As with most of Wesley’s hymns, this song is written as a condensed course in the biblical doctrine, with the focus of this song being Christ’s birth.

  • Stanza One—recaptures the message of the angels to the shepherds and places special emphasis on the work of the child as Savior.
  • Stanza Two—Wesley summarizes the essentials of Christ’s person: pre-existence and eternality (1st line), virgin birth (2nd line), two natures and incarnation (3rd line), and fulfillment of the Messianic promise of Emmanuel (4th line).
  • Stanza Three—Wesley draws on OT prophecies to describe the glory of Christ’s person and work: Prince of Peace comes from Isaiah 9:6 and Sun of Righteousness is drawn from Malachi 4:2.

Wesley finishes the third stanza by pointing to the true significance of Christ’s birth:

            Mild He lays His glory by,

            Born that man no more may die,

            Born to raise the sons of earth,

            Born to give them second birth.

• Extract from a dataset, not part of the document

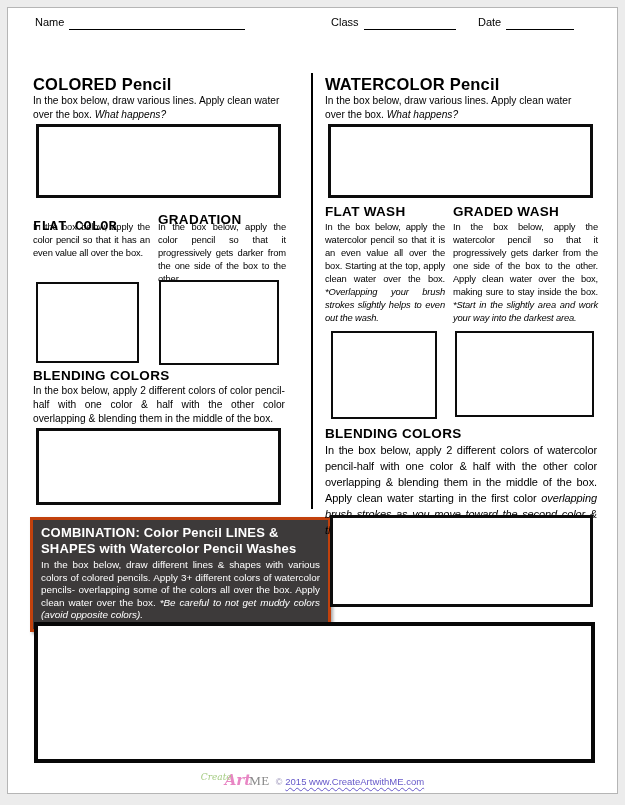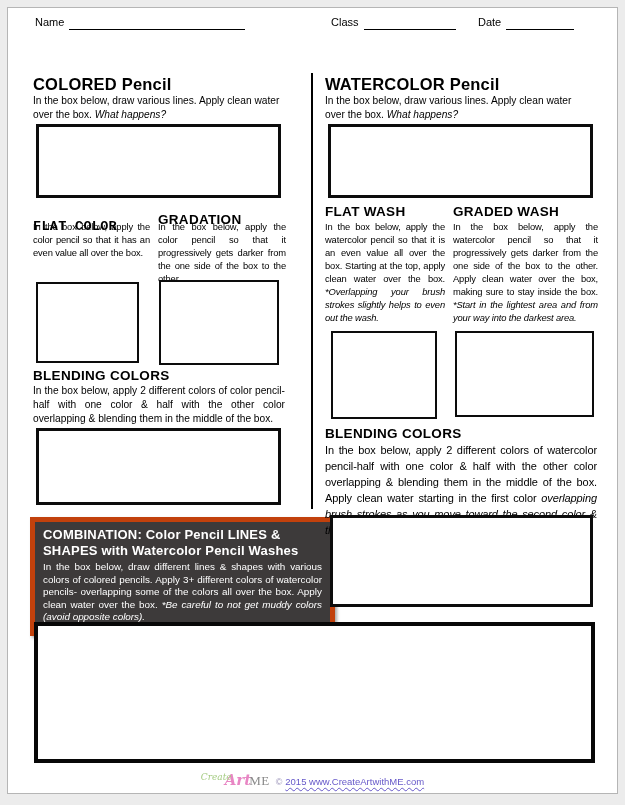"*Start in the lightest area" span.it { text: lightest area and from -> slightly area and work }
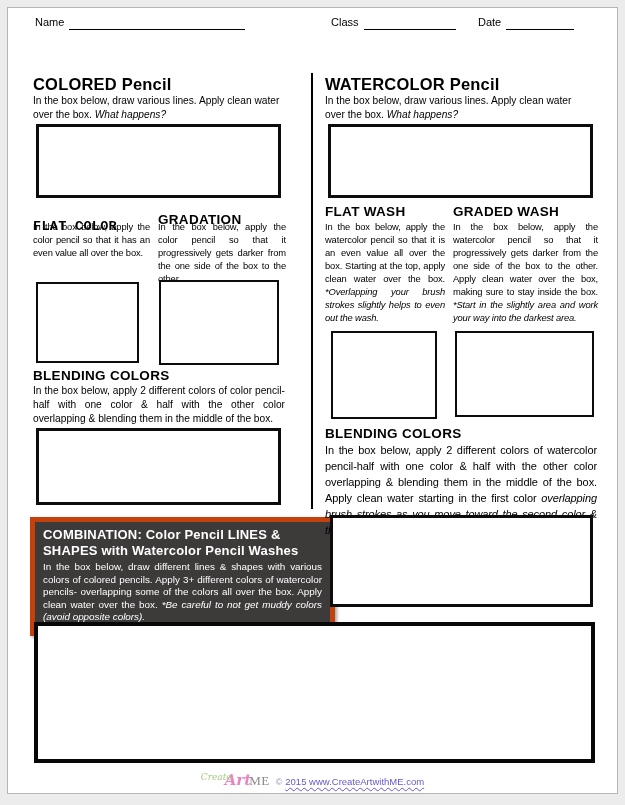"COMBINATION: Color Pencil LINES &" .combo { border: 5px solid #c2410c -> 3px solid #c2410c }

What a powerful summary of the purpose for Christ’s coming! I hope we will give that message its proper place as we celebrate Christmas. How can you do that? (1) By thinking about the meaning of these wonderful hymns we sing so that our minds and hearts engage in genuine worship, (2) by telling others why the Son of God really came, and (3) by making sure that your own family’s Christmas celebration does not ignore Christ—read the Scriptures together and offer thanks to God for the gift of His Son.